The movement of farmers toward sustainable farming constitutes a revolution in agriculture, Schaller said. He compared it with the recent revolutions in Eastern Europe. Each was unexpected. Each questioned traditional ways. And each involved the pursuit of ideals and learning by doing, he said.

This year's federal budget contains $4.45 million for research in sustainable farming, Schaller said. The research program faces reauthorization in the farm bill Congress is wrestling with this year.

The conference, which runs through today, was well attended. Conference co-chairman Bill Wolf of the Necessary Trading Co. at New Castle said 220 people had pre-registered. Some farmers were kept away by the balmy weather, he said.

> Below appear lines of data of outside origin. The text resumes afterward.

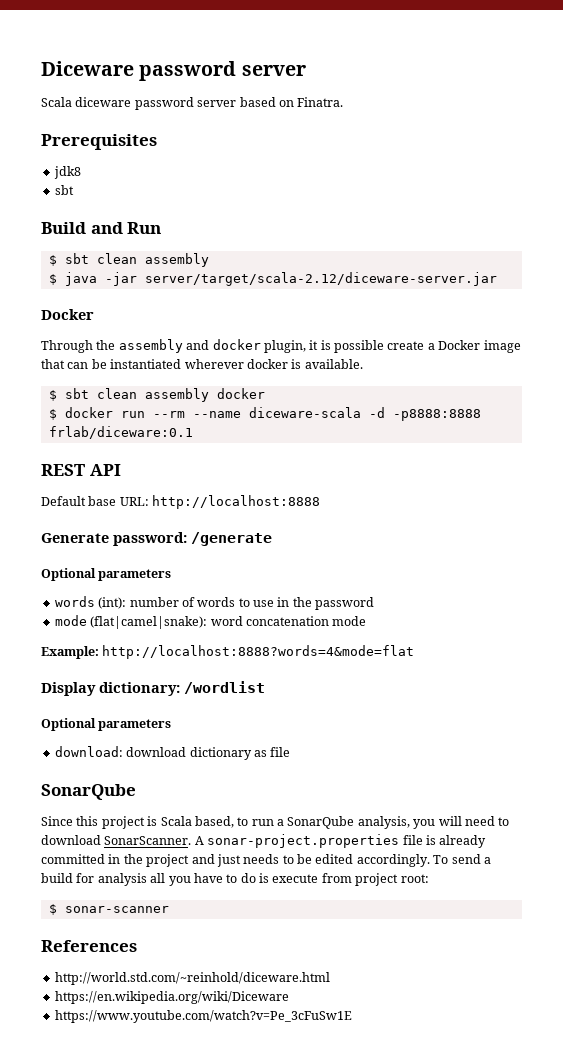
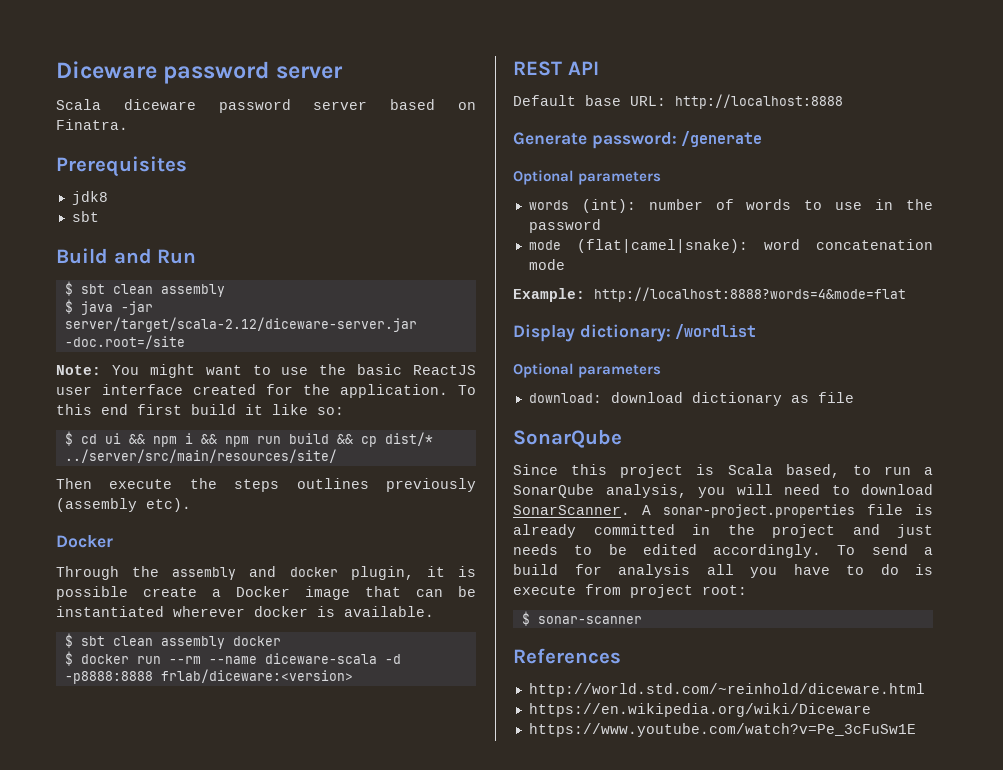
- $ java -jar server/target/scala-2.12/diceware-server.jar
+ $ java -jar server/target/scala-2.12/diceware-server.jar -doc.root=/site
+ Note: You might want to use the basic ReactJS user interface created for the application. To this end first build it like so:
+ $ cd ui && npm i && npm run build && cp dist/* ../server/src/main/resources/site/
+ Then execute the steps outlines previously (assembly etc).
- $ docker run --rm --name diceware-scala -d -p8888:8888 frlab/diceware:0.1
+ $ docker run --rm --name diceware-scala -d -p8888:8888 frlab/diceware:<version>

One of the goals of the conference was to get farmers thinking more about what customers want, Wolf said. Virginia Commissioner of Agriculture Mason Carbaugh, who opened the meeting, said he foresees an increase in farms growing specialty crops in the years ahead.

"The U.S. produces the most safe food in the world. The challenge is to improve on that," he said.

In its session just completed, the Virginia General Assembly passed a bill authorizing the private certification of organically grown produce in Virginia. A federal bill to set standards for organically grown food is on a fast track in the U.S. Senate, said Roger Blobaum of the Center for Science in the Public Interest.

Because his group recognizes the difficulty in monitoring the use of farm chemicals, it has adopted an approach that encourages farmers to move away from chemical use, Blobaum said.